Material provided:
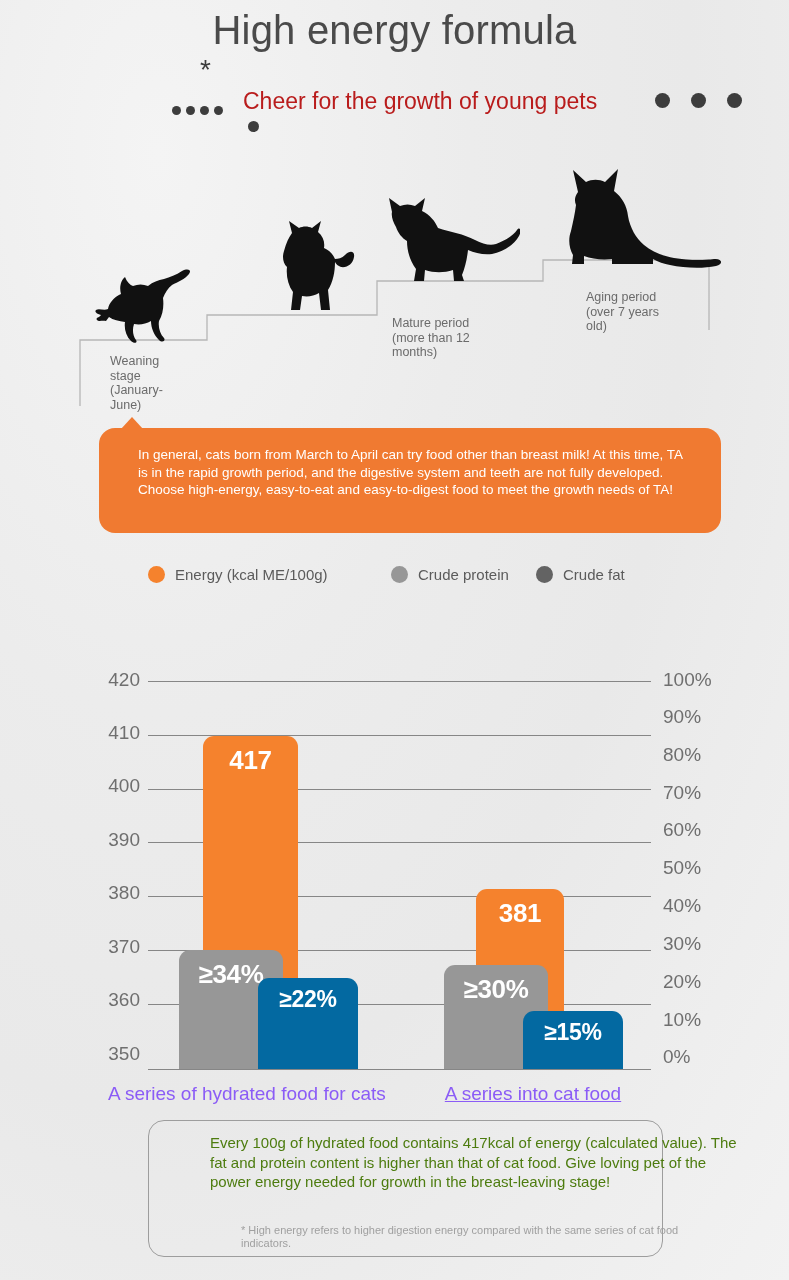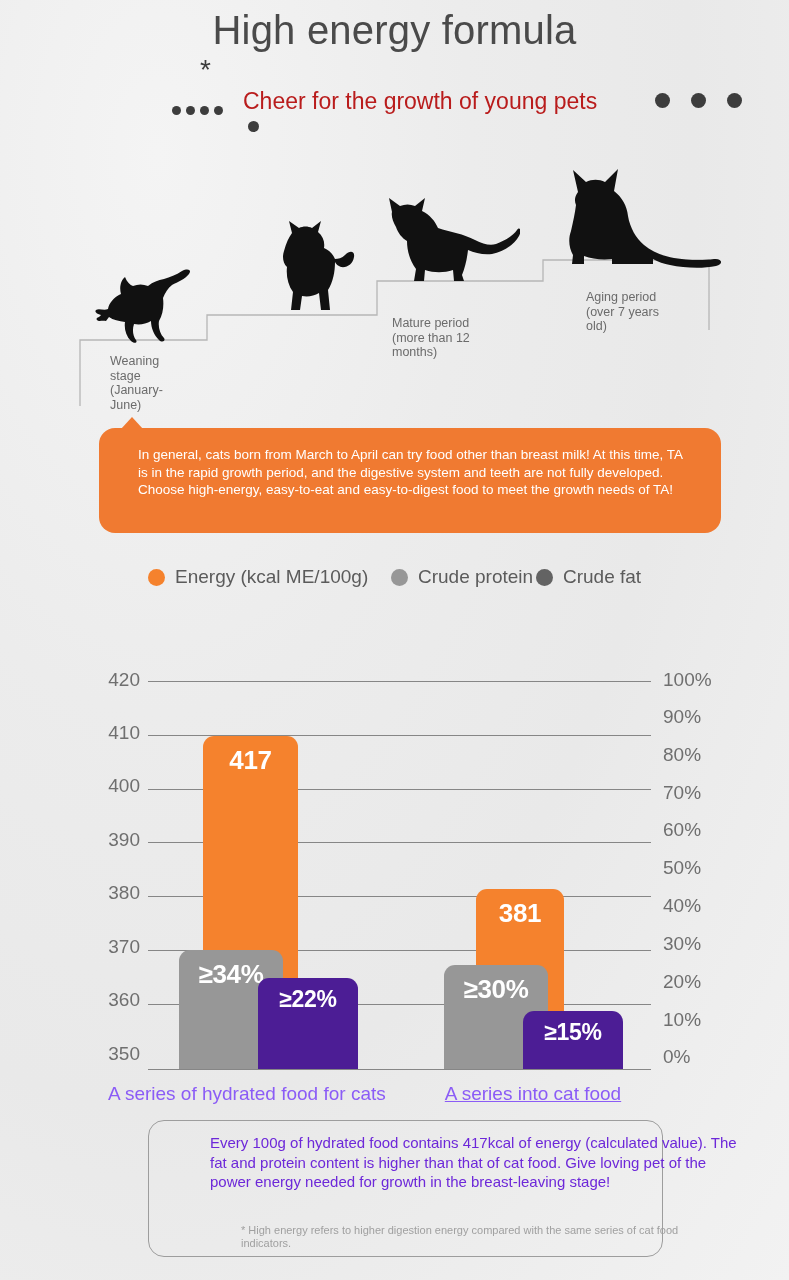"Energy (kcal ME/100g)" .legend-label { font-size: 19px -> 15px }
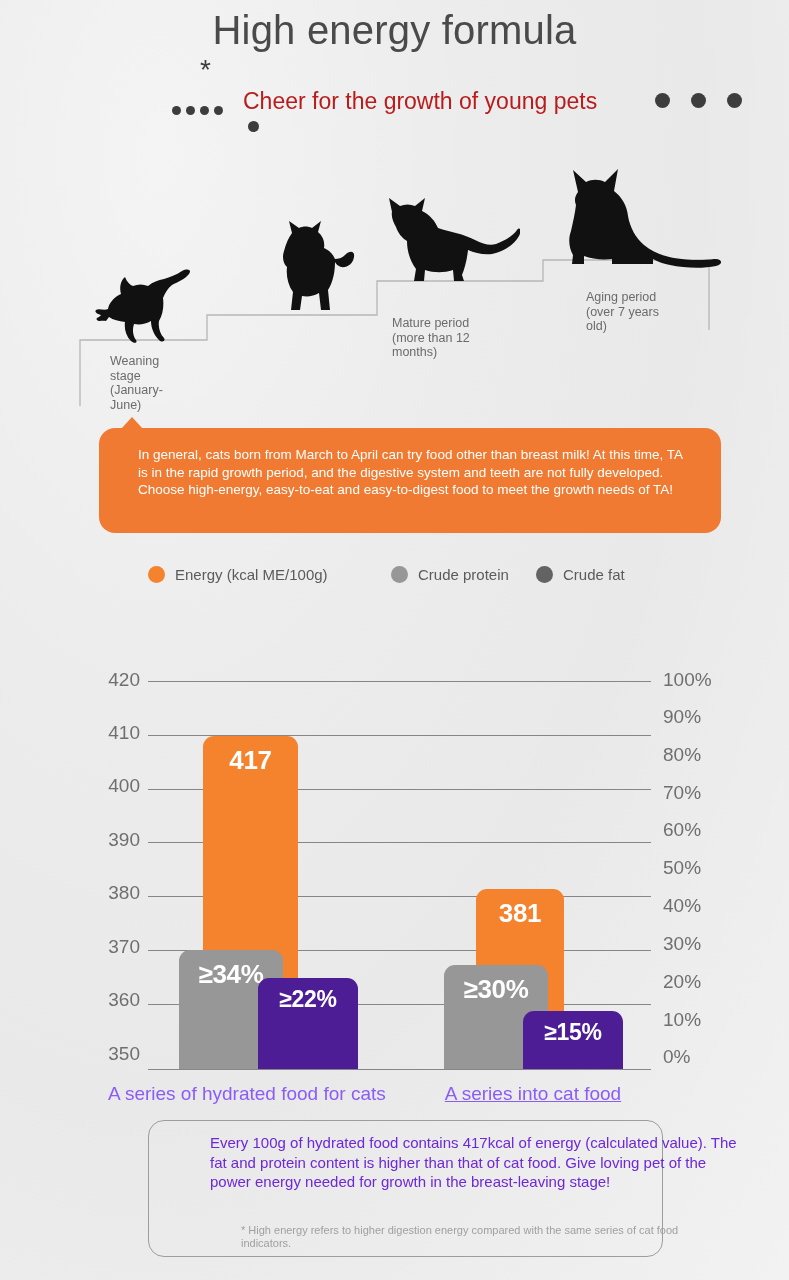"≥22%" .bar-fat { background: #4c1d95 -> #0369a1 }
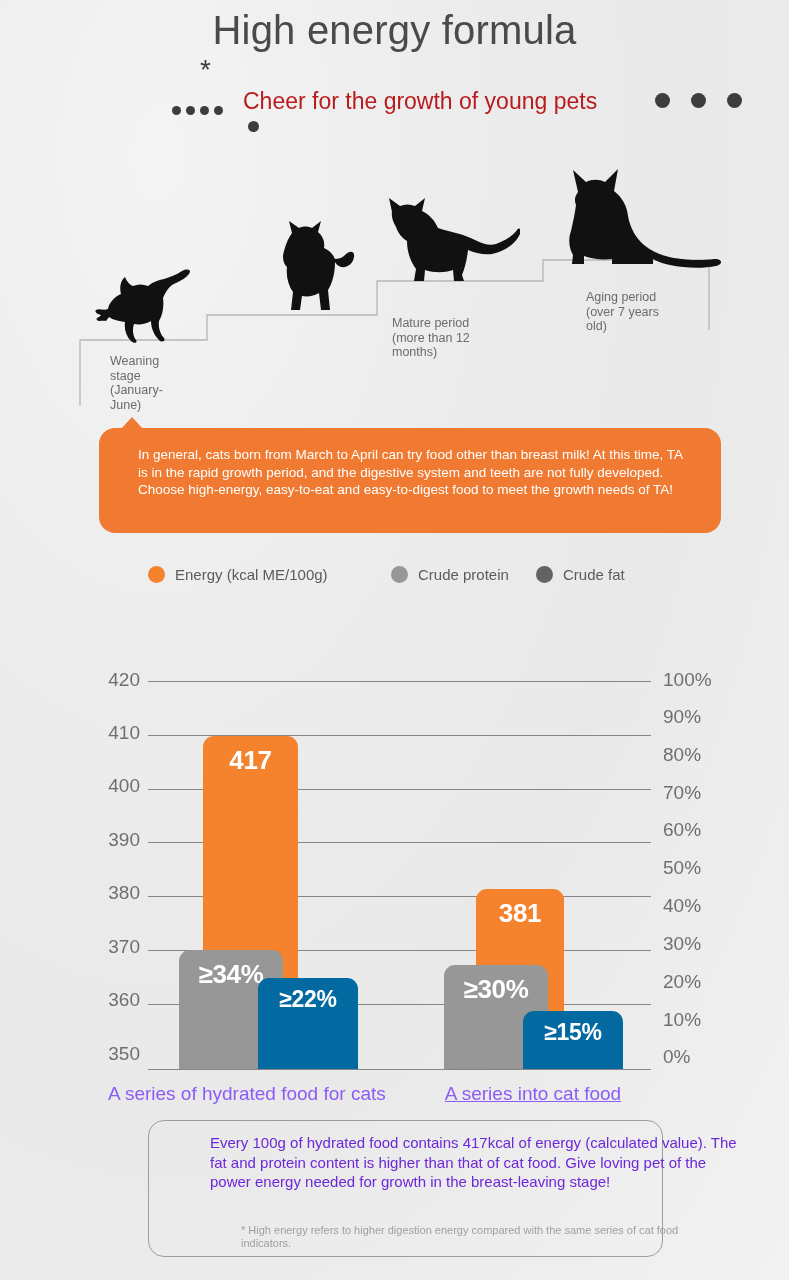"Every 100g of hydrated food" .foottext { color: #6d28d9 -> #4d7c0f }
...
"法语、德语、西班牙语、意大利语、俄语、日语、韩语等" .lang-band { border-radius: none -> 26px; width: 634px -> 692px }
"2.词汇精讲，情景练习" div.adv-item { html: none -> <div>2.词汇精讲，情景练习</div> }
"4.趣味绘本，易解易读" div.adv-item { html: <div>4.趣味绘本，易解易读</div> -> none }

Problem to solve: For this exercise, transcribe exactly the part of the records above that opens with the line containing "font-size: 19px ->" and closes with the one containing "100g of hydrated". Pictures are not part of the copy.

Written solution:
"Energy (kcal ME/100g)" .legend-label { font-size: 19px -> 15px }
"≥22%" .bar-fat { background: #4c1d95 -> #0369a1 }
"Every 100g of hydrated food" .foottext { color: #6d28d9 -> #4d7c0f }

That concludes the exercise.